Remoí esta lembrança por algum tempo, tentando compreender o alcance desta sentença para uma geração hedonista, e apegada aos seus confortos. Não atinei com nada, até abrir o livro outra vez e cair em um parágrafo sugestivo – “Poupar, e viver frugalmente”.
É quando o homem que amealhou fortuna vivendo e trabalhando em sete nações diz que se considera privilegiado por ter vivido a dureza dos tempos de guerra, garoto ainda, ao lado dos pais e do irmão, Jack. A dificuldade ensina muito mais que a abundância, disse-me ele, com humilde, sincera assertividade. Ele sempre teve a certeza de que a fartura deseduca. Deseduca indivíduos, deseduca famílias, deseduca empresas. Por isso, impôs-se uma vida de frugalidade e retidão de princípios.

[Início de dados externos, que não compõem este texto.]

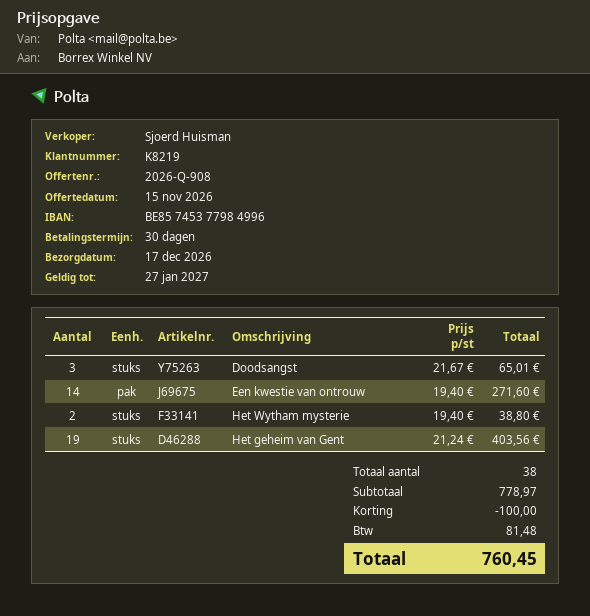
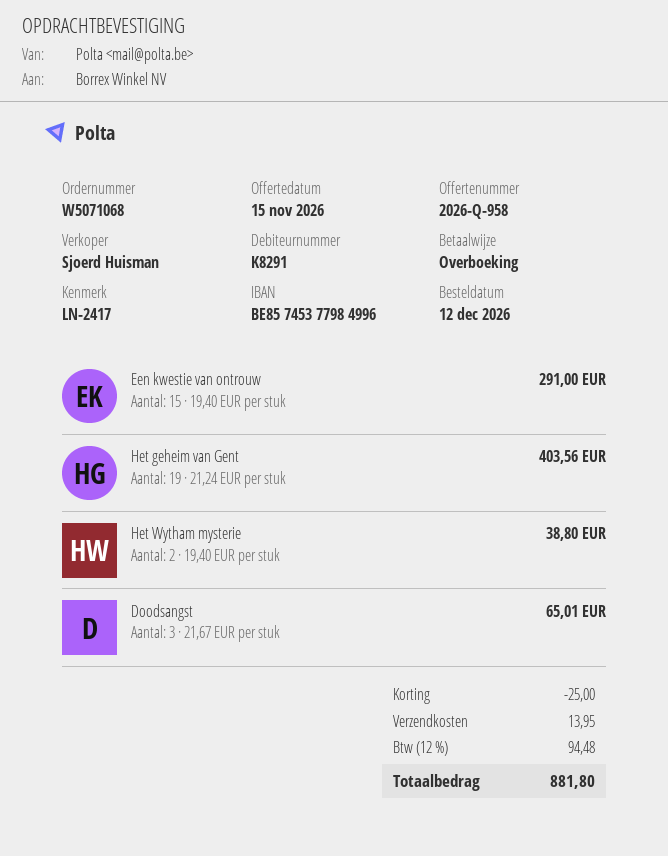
quote number: 2026-Q-908 -> 2026-Q-958
customer number: K8219 -> K8291
Een kwestie van ontrouw: 14 x 19.40 = 271.60 -> 15 x 19.40 = 291.00
discount: 100.00 -> 25.00
shipping: none -> 13.95
tax: 81.48 -> 94.48
total: 760.45 -> 881.80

Por falar em princípios, foi exatamente onde eu caí quando, pela terceira vez, desembaralhei as páginas. Estava ali um tópico, “13 Pontos de Joe”, que pareceu escrito para a semana de estupor e aflição na bolsa de valores brasileira e no olimpo da alta gestão empresarial.

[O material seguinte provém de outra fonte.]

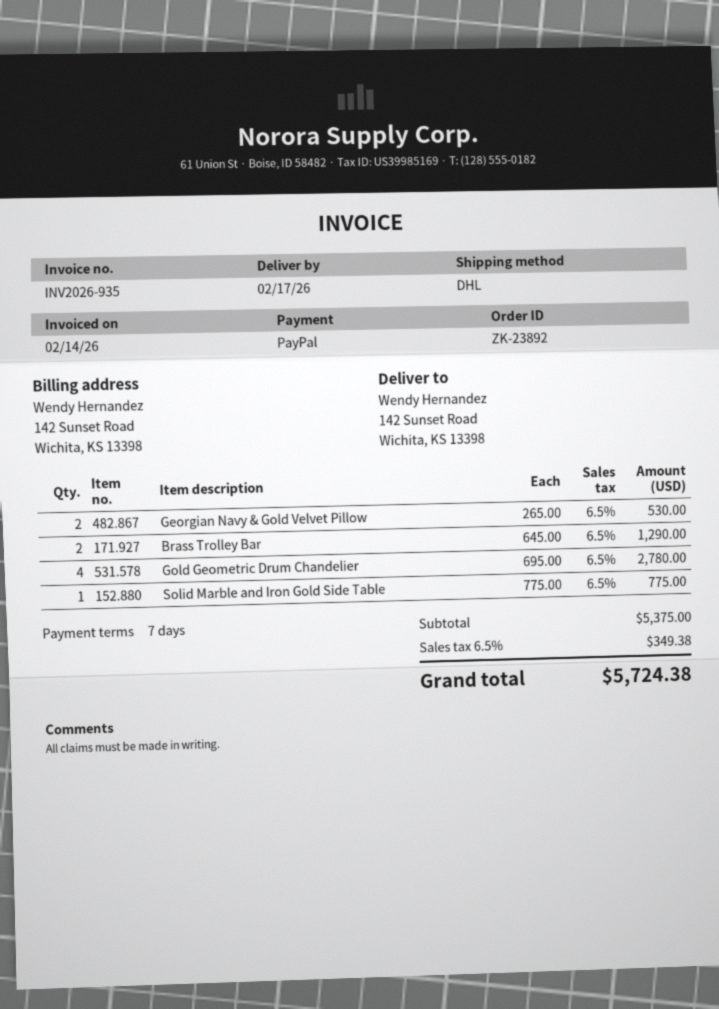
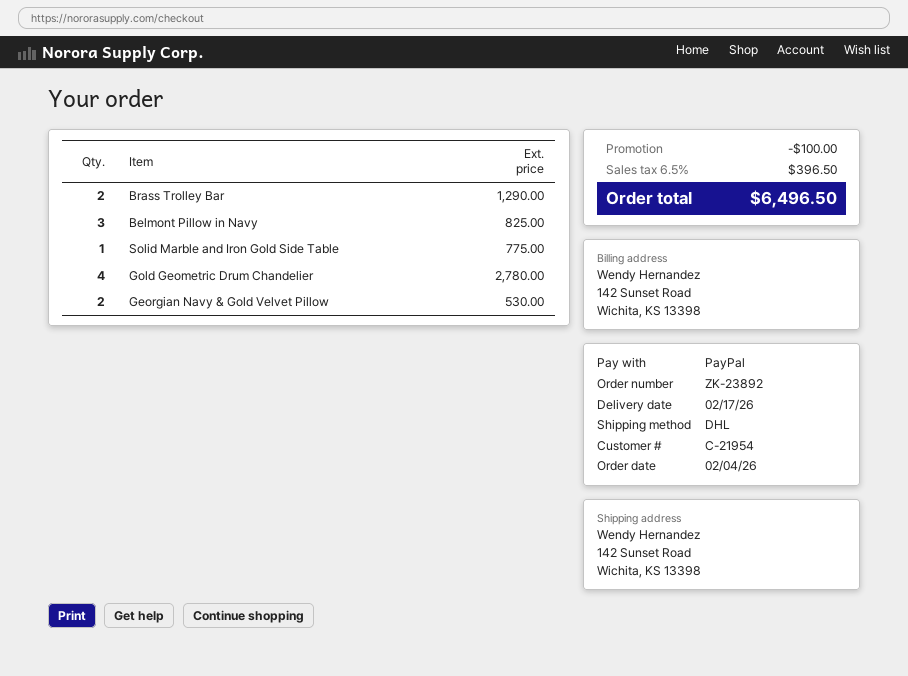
Belmont Pillow in Navy: none -> 3 for 825.00
discount: none -> 100.00
tax: 6.5% = 349.38 -> 6.5% = 396.50
total: 5724.38 -> 6496.50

Deixei as cartas, isto é, as páginas, falarem mais uma vez. É 1976, e Joe está se despedindo da Farrand Controls (EUA), a cabeça já em Gravataí. É o fim de uma longa carreira executiva internacional e o nascimento de um empreendedor do outro lado do Atlântico. Clair Farrand tinha um único conselho a dar a seu vice-presidente, já de malas prontas para deixar o Hemisfério Norte.
– Joe, good luck in Brazil and...
– And…?
– Don´t lose control. Never.
Uma regra cuja maior ou menor observância contribui para a transformação de um banheiro/vestiário do Distrito Industrial de Gravataí em uma sólida empresa de tecnologia. Ou para o colapso de uma quase centenária gigante do varejo.